TASK INPUTS –
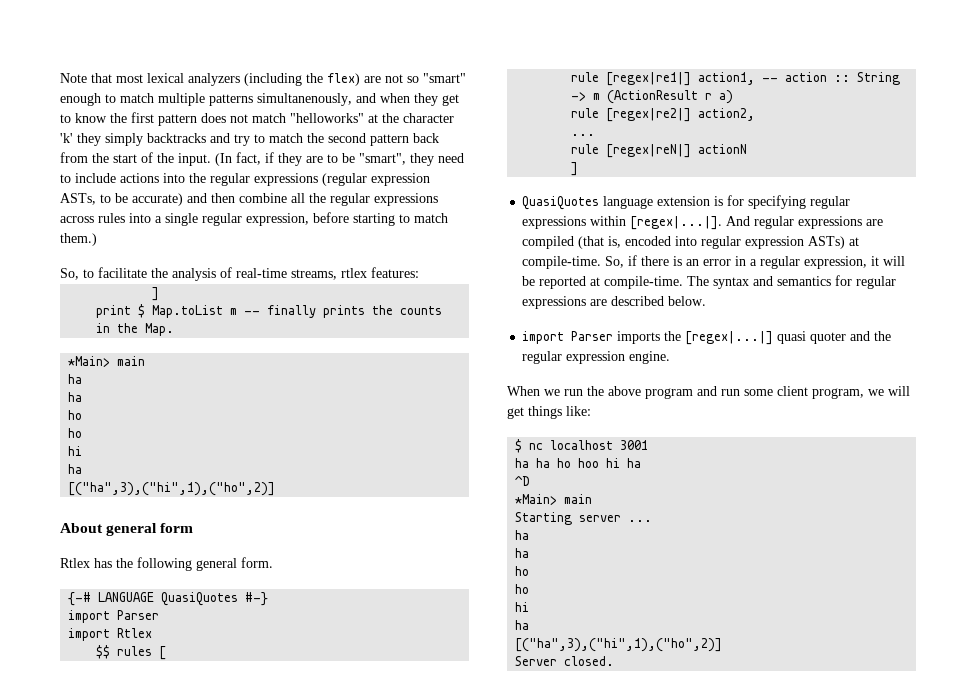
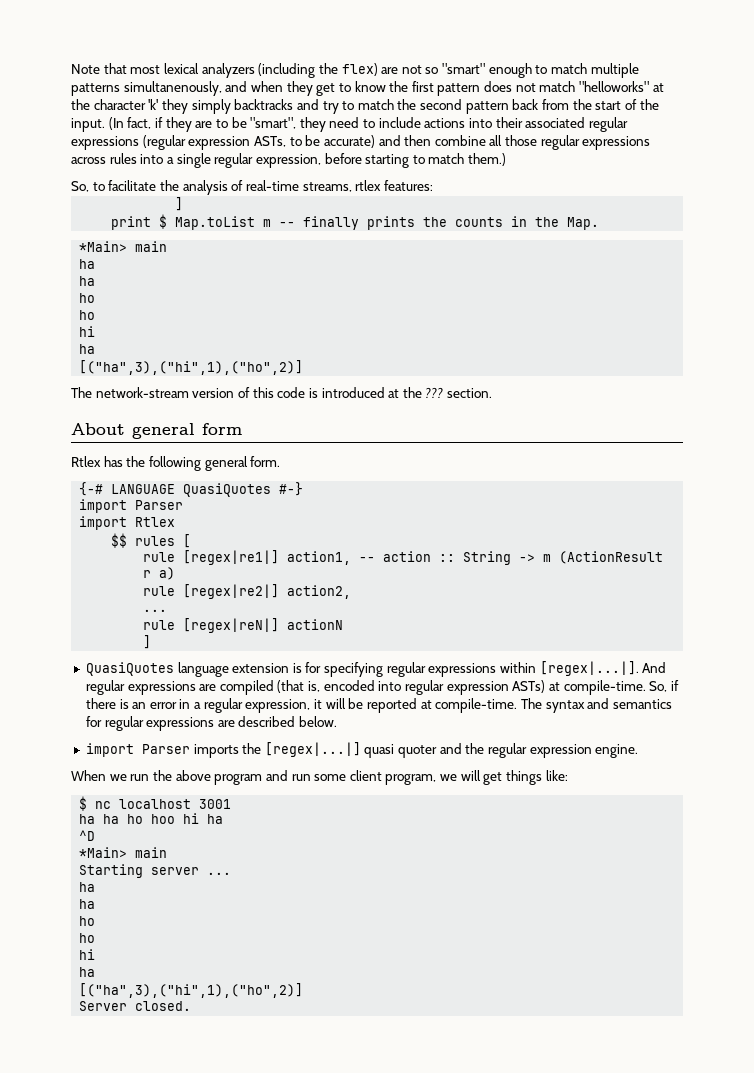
- (In fact, if they are to be "smart", they need to include actions into the regular expressions (regular expression ASTs, to be accurate) and then combine all the regular expressions across rules into a single regular expression, before starting to match them.)
+ (In fact, if they are to be "smart", they need to include actions into their associated regular expressions (regular expression ASTs, to be accurate) and then combine all those regular expressions across rules into a single regular expression, before starting to match them.)
+ The network-stream version of this code is introduced at the ??? section.

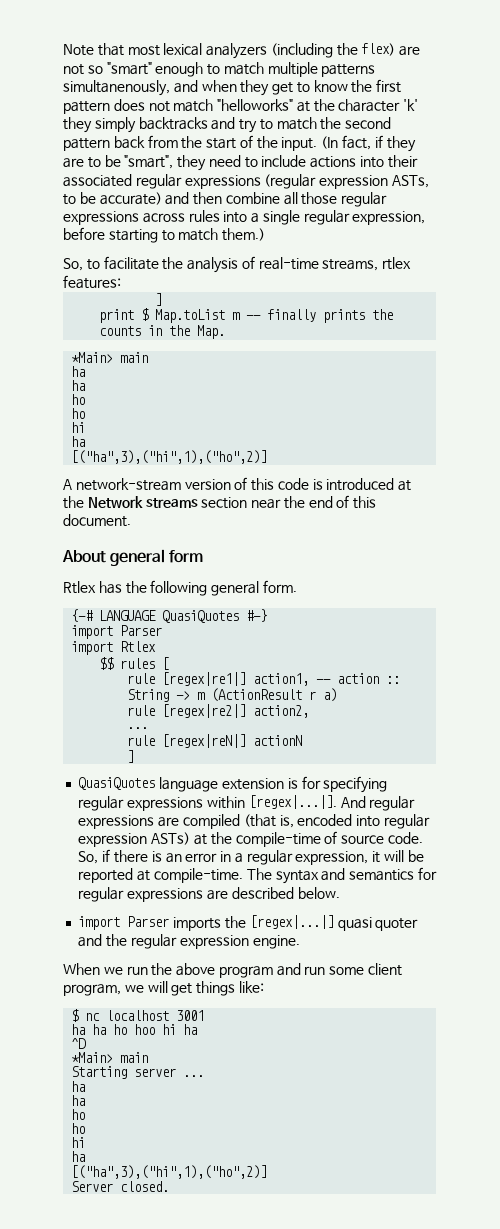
- The network-stream version of this code is introduced at the ??? section.
+ A network-stream version of this code is introduced at the Network streams section near the end of this document.
- QuasiQuotes language extension is for specifying regular expressions within [regex|...|]. And regular expressions are compiled (that is, encoded into regular expression ASTs) at compile-time.
+ QuasiQuotes language extension is for specifying regular expressions within [regex|...|]. And regular expressions are compiled (that is, encoded into regular expression ASTs) at the compile-time of source code.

WORK TO COMPLETE – Each line of the data must be restated exactly, and the pictures must be left out.

WRITTEN REPLY –
- (In fact, if they are to be "smart", they need to include actions into the regular expressions (regular expression ASTs, to be accurate) and then combine all the regular expressions across rules into a single regular expression, before starting to match them.)
+ (In fact, if they are to be "smart", they need to include actions into their associated regular expressions (regular expression ASTs, to be accurate) and then combine all those regular expressions across rules into a single regular expression, before starting to match them.)
+ The network-stream version of this code is introduced at the ??? section.

- The network-stream version of this code is introduced at the ??? section.
+ A network-stream version of this code is introduced at the Network streams section near the end of this document.
- QuasiQuotes language extension is for specifying regular expressions within [regex|...|]. And regular expressions are compiled (that is, encoded into regular expression ASTs) at compile-time.
+ QuasiQuotes language extension is for specifying regular expressions within [regex|...|]. And regular expressions are compiled (that is, encoded into regular expression ASTs) at the compile-time of source code.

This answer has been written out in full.